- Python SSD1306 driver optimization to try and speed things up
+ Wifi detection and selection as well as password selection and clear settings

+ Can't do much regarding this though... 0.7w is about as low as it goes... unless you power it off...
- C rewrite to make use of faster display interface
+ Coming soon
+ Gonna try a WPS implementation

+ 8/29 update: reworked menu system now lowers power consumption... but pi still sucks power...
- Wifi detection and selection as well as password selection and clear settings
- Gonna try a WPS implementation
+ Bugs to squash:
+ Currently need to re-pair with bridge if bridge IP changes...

● ● ● ● ● ● ●

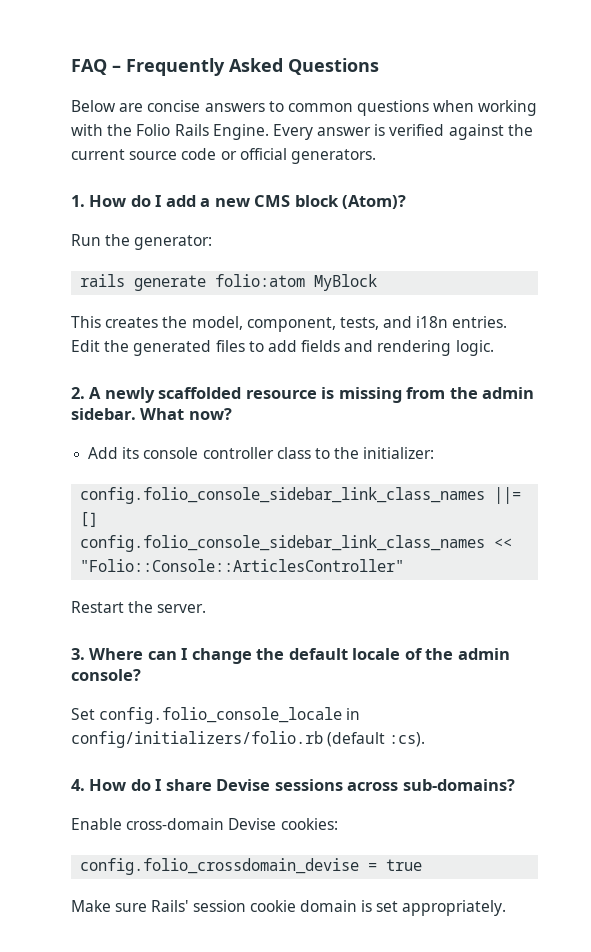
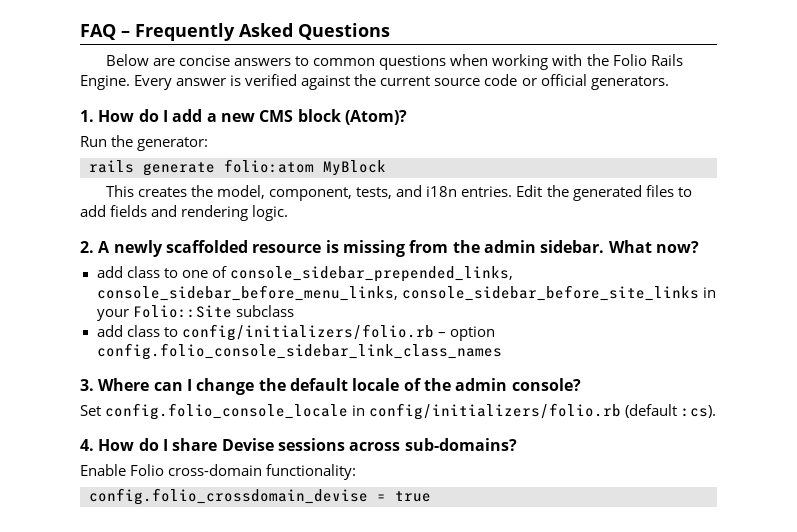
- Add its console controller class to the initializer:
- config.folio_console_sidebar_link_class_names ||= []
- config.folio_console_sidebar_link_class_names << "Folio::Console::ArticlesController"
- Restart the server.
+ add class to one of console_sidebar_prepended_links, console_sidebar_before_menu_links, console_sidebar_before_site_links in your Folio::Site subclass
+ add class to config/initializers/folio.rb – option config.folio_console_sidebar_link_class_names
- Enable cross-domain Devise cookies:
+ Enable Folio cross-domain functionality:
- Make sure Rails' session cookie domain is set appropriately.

● ● ● ● ● ● ●

= AIM OF THE EXERCISE =
Take from the listing every line in which the word "cross" appears.

= YOUR SOLUTION =
- Enable cross-domain Devise cookies:
+ Enable Folio cross-domain functionality:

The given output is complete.